_Prompt_
In the records below, find the line containing "[111,221,146,234] good -> (650, 227) none" and the line containing "(925, 274) none"; please repeat exactly the lines from one to the other, both included, and nothing more.

_Records for this exercise_
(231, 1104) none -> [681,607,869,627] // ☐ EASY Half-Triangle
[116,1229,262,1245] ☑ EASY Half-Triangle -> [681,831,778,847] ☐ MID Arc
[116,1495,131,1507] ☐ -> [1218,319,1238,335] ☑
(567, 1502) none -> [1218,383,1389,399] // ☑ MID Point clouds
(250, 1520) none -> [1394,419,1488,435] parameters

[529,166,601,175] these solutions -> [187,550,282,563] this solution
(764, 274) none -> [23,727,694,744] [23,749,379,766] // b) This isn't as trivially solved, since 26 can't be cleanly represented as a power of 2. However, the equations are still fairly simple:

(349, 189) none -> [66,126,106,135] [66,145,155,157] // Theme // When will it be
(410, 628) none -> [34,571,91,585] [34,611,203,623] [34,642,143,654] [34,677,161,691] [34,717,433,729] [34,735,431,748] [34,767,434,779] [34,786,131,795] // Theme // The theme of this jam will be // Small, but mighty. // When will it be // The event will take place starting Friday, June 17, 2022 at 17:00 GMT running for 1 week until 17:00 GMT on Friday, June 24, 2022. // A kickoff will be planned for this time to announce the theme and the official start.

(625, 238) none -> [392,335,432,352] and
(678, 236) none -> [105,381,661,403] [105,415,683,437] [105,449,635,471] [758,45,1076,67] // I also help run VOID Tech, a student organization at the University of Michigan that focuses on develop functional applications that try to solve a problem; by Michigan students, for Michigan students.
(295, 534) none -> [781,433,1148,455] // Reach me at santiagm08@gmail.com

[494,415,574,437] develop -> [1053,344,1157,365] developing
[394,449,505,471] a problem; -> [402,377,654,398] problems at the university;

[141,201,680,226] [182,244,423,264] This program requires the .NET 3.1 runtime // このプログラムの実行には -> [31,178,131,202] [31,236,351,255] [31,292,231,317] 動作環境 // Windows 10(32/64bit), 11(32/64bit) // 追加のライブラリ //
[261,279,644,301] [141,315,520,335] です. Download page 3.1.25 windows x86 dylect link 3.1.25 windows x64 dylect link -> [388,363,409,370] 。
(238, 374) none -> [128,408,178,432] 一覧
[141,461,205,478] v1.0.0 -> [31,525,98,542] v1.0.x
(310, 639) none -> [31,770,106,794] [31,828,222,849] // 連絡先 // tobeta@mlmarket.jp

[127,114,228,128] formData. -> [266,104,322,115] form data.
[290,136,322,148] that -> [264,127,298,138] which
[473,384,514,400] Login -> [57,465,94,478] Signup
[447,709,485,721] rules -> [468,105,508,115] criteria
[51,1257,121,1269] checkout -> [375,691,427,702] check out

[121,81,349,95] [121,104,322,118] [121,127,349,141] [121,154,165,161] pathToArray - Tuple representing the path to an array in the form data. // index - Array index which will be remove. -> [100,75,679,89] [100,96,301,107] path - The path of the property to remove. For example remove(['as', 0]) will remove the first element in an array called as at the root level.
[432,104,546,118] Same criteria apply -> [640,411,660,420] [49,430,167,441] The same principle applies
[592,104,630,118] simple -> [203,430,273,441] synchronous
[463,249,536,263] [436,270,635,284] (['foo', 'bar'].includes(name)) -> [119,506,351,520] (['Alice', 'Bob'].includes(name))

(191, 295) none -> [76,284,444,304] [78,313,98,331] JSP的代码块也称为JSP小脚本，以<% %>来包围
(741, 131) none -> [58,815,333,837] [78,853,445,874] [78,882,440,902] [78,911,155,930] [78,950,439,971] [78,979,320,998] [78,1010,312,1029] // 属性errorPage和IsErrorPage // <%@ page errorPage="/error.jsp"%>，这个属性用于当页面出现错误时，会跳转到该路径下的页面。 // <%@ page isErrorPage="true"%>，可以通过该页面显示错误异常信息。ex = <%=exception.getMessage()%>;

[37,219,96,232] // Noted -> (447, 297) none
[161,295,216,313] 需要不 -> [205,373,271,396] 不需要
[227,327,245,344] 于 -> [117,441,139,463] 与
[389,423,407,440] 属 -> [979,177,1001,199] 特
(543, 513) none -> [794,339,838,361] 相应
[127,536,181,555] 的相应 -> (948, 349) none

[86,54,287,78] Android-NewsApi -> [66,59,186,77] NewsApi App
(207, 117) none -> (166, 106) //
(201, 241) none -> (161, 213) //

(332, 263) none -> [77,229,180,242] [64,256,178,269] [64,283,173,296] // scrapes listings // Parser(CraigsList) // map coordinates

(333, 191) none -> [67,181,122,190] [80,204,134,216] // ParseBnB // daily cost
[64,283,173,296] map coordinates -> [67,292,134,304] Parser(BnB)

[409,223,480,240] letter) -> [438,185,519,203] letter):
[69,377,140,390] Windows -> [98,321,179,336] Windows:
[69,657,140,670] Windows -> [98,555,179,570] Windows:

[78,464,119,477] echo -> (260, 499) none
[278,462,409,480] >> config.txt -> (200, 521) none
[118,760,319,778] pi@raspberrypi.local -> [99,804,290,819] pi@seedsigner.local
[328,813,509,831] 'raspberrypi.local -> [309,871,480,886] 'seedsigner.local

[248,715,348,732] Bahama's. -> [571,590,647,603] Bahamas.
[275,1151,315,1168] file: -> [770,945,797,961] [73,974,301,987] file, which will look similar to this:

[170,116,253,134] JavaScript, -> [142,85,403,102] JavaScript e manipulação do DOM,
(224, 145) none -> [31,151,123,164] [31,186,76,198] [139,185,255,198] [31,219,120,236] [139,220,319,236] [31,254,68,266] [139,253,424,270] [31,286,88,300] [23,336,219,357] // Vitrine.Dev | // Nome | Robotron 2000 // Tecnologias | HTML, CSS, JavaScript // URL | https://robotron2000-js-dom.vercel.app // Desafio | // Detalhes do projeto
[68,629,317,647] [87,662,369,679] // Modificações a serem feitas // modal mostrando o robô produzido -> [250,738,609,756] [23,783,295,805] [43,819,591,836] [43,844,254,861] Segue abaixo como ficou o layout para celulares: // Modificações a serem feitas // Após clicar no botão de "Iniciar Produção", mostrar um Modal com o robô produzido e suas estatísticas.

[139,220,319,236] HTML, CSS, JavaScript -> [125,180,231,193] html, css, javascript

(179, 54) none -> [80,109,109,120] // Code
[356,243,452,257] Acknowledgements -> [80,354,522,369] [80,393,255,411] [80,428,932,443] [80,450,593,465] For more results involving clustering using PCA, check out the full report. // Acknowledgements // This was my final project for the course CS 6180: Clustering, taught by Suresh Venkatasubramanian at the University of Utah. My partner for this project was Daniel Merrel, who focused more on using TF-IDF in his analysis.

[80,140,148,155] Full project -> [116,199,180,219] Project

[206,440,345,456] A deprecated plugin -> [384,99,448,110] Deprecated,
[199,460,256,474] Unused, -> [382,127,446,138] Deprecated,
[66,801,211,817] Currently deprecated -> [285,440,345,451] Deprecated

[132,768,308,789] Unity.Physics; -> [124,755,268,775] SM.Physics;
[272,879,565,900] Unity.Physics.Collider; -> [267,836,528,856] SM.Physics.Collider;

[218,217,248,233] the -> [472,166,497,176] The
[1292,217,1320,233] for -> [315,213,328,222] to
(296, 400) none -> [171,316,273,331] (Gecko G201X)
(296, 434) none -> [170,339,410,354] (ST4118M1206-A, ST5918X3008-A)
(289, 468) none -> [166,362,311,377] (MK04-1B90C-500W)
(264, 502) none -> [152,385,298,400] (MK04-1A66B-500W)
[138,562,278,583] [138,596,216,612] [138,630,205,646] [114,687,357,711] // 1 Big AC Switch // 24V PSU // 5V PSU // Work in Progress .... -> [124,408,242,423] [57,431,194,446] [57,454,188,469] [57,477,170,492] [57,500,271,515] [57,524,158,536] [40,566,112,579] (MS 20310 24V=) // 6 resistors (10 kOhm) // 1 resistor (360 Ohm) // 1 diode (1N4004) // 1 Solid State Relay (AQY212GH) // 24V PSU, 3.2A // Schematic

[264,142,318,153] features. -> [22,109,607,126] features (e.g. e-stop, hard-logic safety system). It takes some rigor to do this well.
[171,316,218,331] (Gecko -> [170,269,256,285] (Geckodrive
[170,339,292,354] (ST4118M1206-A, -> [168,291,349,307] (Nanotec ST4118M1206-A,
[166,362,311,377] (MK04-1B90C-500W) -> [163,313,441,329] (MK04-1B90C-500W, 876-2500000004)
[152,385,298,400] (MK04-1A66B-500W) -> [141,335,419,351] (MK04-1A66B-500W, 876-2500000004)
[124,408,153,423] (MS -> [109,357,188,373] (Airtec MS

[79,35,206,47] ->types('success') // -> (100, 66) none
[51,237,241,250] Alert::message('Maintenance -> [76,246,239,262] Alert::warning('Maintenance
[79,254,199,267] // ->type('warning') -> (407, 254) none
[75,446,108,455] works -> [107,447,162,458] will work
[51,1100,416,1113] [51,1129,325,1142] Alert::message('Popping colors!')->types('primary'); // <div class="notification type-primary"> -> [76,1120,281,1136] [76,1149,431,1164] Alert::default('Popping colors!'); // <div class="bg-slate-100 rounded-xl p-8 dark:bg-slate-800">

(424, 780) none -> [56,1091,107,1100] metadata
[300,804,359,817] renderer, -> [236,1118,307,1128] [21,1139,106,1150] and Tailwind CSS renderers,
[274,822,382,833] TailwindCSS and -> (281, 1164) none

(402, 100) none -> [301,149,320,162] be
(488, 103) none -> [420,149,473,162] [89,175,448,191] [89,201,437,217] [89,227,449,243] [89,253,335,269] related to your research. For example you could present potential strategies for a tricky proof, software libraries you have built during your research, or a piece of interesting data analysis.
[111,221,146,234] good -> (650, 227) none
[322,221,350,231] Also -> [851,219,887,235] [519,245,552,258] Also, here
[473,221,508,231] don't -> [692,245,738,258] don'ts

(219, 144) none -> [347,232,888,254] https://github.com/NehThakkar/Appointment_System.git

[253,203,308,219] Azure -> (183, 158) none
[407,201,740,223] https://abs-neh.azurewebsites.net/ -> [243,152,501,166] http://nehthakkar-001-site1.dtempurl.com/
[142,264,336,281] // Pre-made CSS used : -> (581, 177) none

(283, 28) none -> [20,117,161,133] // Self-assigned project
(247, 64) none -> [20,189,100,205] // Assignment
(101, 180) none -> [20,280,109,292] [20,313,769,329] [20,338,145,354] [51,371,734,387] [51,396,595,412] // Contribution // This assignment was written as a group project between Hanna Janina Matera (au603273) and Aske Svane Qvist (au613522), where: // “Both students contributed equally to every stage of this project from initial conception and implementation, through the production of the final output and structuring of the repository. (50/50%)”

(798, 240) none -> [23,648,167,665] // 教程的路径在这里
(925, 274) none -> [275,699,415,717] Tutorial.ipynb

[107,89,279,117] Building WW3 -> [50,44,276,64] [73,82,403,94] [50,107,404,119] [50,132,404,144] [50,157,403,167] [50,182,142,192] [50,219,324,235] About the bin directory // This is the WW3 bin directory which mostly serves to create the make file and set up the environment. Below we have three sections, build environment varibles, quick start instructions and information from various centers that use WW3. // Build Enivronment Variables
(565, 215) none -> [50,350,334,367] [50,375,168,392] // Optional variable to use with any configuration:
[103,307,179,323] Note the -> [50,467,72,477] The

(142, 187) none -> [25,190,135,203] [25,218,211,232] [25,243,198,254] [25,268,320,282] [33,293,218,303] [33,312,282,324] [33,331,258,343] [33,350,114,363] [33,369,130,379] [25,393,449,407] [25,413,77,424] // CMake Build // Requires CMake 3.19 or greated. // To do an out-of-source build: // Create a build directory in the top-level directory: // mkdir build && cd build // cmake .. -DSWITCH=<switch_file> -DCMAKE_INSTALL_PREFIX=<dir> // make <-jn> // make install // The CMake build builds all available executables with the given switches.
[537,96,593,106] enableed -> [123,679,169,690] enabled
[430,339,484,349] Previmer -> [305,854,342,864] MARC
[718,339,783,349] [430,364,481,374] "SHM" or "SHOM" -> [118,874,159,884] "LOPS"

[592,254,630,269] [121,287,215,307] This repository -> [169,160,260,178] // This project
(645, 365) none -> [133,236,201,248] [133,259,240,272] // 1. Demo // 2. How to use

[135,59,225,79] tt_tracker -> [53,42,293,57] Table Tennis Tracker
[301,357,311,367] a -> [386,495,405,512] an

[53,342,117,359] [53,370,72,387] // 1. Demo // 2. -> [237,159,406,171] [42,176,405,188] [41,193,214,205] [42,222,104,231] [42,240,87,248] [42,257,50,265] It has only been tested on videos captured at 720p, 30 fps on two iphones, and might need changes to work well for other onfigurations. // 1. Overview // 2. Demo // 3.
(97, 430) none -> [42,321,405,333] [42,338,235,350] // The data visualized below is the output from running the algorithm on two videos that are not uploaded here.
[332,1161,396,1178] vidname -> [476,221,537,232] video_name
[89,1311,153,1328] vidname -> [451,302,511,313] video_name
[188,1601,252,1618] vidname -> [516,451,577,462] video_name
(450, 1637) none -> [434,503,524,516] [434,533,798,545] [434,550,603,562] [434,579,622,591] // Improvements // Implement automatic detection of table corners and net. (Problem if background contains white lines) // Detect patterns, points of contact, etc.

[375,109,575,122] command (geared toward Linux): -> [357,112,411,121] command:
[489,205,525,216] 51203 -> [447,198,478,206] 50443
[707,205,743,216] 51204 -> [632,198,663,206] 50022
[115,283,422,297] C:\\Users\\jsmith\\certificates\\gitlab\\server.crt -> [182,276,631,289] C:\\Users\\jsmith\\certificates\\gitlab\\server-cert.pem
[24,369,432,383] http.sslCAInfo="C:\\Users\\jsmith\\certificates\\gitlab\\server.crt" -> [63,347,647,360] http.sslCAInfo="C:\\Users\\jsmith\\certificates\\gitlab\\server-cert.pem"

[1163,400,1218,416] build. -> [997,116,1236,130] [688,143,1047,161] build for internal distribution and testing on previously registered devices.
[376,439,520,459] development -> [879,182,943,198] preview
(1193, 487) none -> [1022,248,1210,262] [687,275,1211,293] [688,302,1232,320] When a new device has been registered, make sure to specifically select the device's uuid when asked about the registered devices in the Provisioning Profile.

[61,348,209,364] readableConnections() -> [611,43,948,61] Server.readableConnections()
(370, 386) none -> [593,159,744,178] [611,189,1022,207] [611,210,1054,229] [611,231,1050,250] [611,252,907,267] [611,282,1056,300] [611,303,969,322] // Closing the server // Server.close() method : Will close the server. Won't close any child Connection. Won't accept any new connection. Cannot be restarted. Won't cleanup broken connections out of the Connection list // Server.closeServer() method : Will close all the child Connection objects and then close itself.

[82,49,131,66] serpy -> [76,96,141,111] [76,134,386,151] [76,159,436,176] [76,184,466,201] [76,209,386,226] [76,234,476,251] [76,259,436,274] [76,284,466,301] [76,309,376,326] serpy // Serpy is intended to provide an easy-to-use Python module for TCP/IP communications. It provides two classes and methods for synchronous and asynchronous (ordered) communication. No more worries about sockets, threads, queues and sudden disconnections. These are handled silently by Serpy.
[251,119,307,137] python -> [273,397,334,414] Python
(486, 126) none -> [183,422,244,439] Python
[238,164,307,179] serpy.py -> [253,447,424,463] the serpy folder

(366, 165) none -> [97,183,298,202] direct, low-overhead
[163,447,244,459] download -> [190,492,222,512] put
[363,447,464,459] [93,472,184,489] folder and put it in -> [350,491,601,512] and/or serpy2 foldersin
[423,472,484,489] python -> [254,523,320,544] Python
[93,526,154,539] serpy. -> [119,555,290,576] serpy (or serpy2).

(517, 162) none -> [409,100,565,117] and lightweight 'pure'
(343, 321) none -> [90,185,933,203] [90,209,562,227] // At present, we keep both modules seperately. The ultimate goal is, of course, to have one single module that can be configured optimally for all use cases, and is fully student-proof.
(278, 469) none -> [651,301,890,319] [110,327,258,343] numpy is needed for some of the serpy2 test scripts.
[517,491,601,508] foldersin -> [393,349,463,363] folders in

_Result for this exercise_
[111,221,146,234] good -> (650, 227) none
[322,221,350,231] Also -> [851,219,887,235] [519,245,552,258] Also, here
[473,221,508,231] don't -> [692,245,738,258] don'ts

(219, 144) none -> [347,232,888,254] https://github.com/NehThakkar/Appointment_System.git

[253,203,308,219] Azure -> (183, 158) none
[407,201,740,223] https://abs-neh.azurewebsites.net/ -> [243,152,501,166] http://nehthakkar-001-site1.dtempurl.com/
[142,264,336,281] // Pre-made CSS used : -> (581, 177) none

(283, 28) none -> [20,117,161,133] // Self-assigned project
(247, 64) none -> [20,189,100,205] // Assignment
(101, 180) none -> [20,280,109,292] [20,313,769,329] [20,338,145,354] [51,371,734,387] [51,396,595,412] // Contribution // This assignment was written as a group project between Hanna Janina Matera (au603273) and Aske Svane Qvist (au613522), where: // “Both students contributed equally to every stage of this project from initial conception and implementation, through the production of the final output and structuring of the repository. (50/50%)”

(798, 240) none -> [23,648,167,665] // 教程的路径在这里
(925, 274) none -> [275,699,415,717] Tutorial.ipynb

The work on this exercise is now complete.